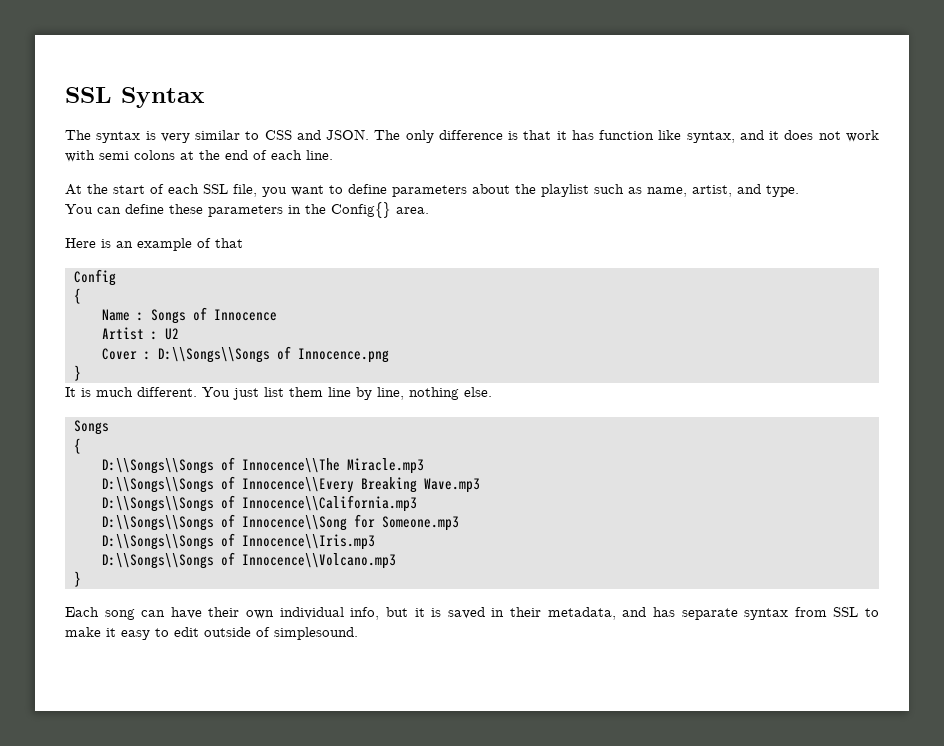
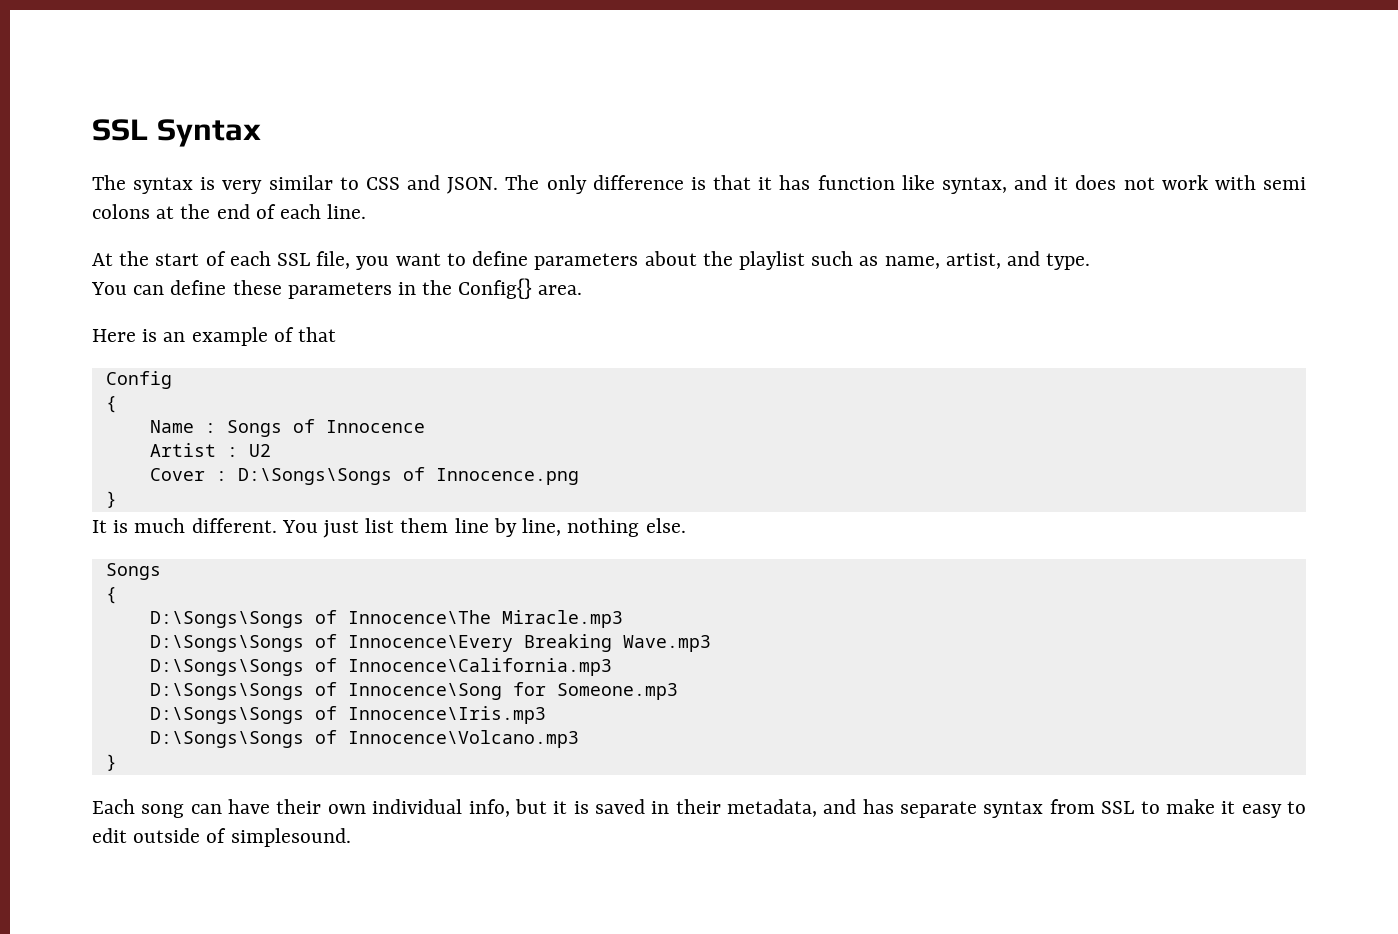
- Cover : D:\\Songs\\Songs of Innocence.png
+ Cover : D:\Songs\Songs of Innocence.png
- D:\\Songs\\Songs of Innocence\\The Miracle.mp3
- D:\\Songs\\Songs of Innocence\\Every Breaking Wave.mp3
- D:\\Songs\\Songs of Innocence\\California.mp3
- D:\\Songs\\Songs of Innocence\\Song for Someone.mp3
- D:\\Songs\\Songs of Innocence\\Iris.mp3
- D:\\Songs\\Songs of Innocence\\Volcano.mp3
+ D:\Songs\Songs of Innocence\The Miracle.mp3
+ D:\Songs\Songs of Innocence\Every Breaking Wave.mp3
+ D:\Songs\Songs of Innocence\California.mp3
+ D:\Songs\Songs of Innocence\Song for Someone.mp3
+ D:\Songs\Songs of Innocence\Iris.mp3
+ D:\Songs\Songs of Innocence\Volcano.mp3

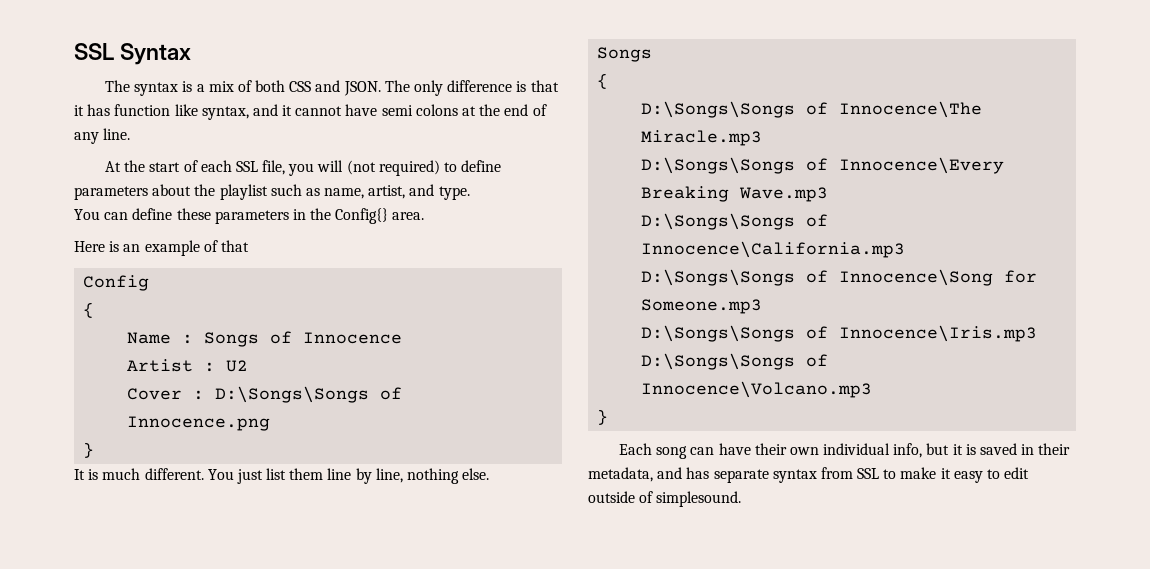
- The syntax is very similar to CSS and JSON.
+ The syntax is a mix of both CSS and JSON.
- The only difference is that it has function like syntax, and it does not work with semi colons at the end of each line.
+ The only difference is that it has function like syntax, and it cannot have semi colons at the end of any line.
- At the start of each SSL file, you want to define parameters about the playlist such as name, artist, and type.
+ At the start of each SSL file, you will (not required) to define parameters about the playlist such as name, artist, and type.

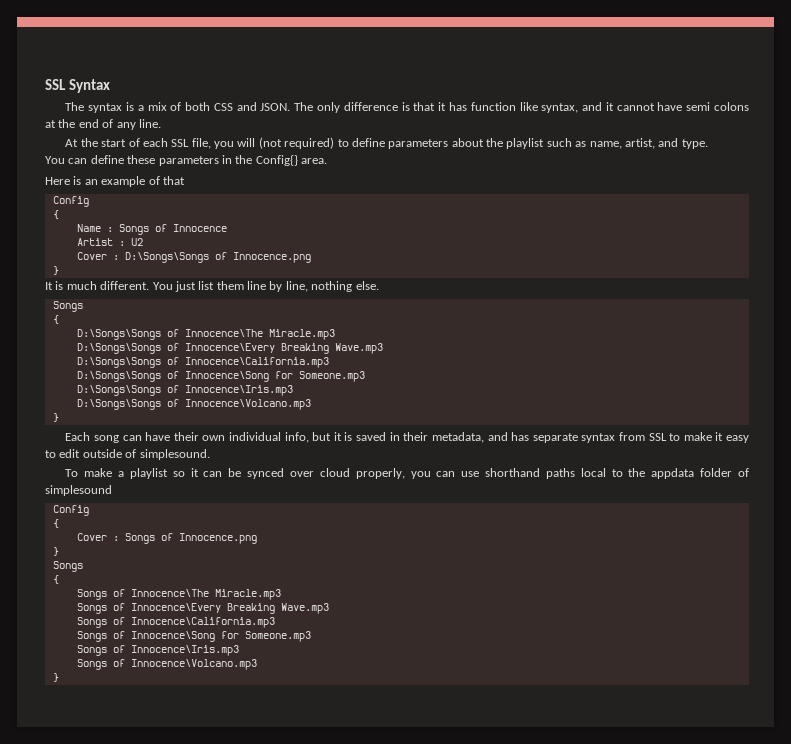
+ To make a playlist so it can be synced over cloud properly, you can use shorthand paths local to the appdata folder of simplesound
+ Config
+ {
+ Cover : Songs of Innocence.png
+ }
+ Songs
+ {
+ Songs of Innocence\The Miracle.mp3
+ Songs of Innocence\Every Breaking Wave.mp3
+ Songs of Innocence\California.mp3
+ Songs of Innocence\Song for Someone.mp3
+ Songs of Innocence\Iris.mp3
+ Songs of Innocence\Volcano.mp3
+ }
---
- [What the exercise asks] Please give, as a bare number, how many lines in the listing above include the word "artist".

- [Solution to this exercise] 2